タイヤやモーターといった部品を別売りの高性能パーツに交換したり、ドリルで穴を開けて改造できるのが魅力です。

ミニ四駆用のパーツはたくさん販売されていて……。

『GO!GO!ミニ四ファイター』第1巻

ミニ四ファイターの漫画でも、「見た目にも銀色のローラー、カッコいいだろ?」と、ローラーセット(150円)が宣伝されていました。

『ドラゴン改造ミニ四駆BOOK』

この「みんなも、ローラーだけは必ず装備しよう!!」みたいな販促をするために、『コロコロ』の漫画が存在しているハズです。

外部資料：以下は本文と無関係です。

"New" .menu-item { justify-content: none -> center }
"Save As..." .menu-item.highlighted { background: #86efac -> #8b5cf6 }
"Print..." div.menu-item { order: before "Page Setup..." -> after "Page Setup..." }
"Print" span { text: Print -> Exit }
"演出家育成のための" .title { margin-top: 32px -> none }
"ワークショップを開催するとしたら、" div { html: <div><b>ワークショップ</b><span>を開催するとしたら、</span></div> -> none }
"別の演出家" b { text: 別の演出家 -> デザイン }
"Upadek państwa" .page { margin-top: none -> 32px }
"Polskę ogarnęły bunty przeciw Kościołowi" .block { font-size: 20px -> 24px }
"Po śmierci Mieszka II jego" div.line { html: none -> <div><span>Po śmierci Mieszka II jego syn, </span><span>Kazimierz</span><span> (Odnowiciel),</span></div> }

ところが、『ダッシュ!四駆郎』の主人公たちは、このローラーを使用しません。
その理由を聞かれた四駆郎は……。

『ダッシュ!四駆郎』 第4巻

「だって、あれ……かっこ悪いじゃん
「目立たないようにつけるならいいけど、大いばりでつけるのはねぇ……

と、『コロコロ』誌上で関連商品をディスりまくる四駆郎でした。

 

デフ! フロントエンジン!

そんな感じで、『ダッシュ!四駆郎』では、販促漫画という大人の事情よりも、作者の美意識が優先されていたのでした。

(個人的にはあのローラーも好きですが、実車にはローラーを付けたりしないわけで、走る模型として実車に近づけるなら……という思想も分かります)

作者の徳田ザウルス先生は、たぶん本気で車を愛しておられて、メカの知識を前提にした上で、単に速度だけを求めるのではなく、己のロマンを語ります

それが男心をくすぐり、メーカーに迎合した宣伝などせずとも、「ミニ四駆はオモチャじゃない!」という魂の波動が自然に出まくって、なんか分からんけどミニ四駆ってスゲェ! と共振したチビッコたちにミニ四ブームを起こさせたのでした。

『コロコロ』のホビー漫画といえば、荒唐無稽な部分が注目されることが多いところ、『ダッシュ! 四駆郎』では、

  • ミニ四駆はプロペラシャフトだからジャンプ中に車体が横転する

  • 原始皇帝プロトエンペラーの異常なコーナー性能の正体は、ラジコンのようにデフを搭載していること

  • クリムゾンの秘密は、モーターをフロントに置いていること

……という感じに、車の機構に関しては、思いのほか現実的な理屈が出てきたりします。

まあ、出てくる人間の名前とかは、すめらぎ 快男児かいだんじさんとか、閻魔えんま 地獄丸じごくまるくんとか、あまり現実的ではありませんでしたけど。

『ダッシュ!四駆郎』 第8巻

ミニ四駆とは全然関係ない異常も、わりと起こります。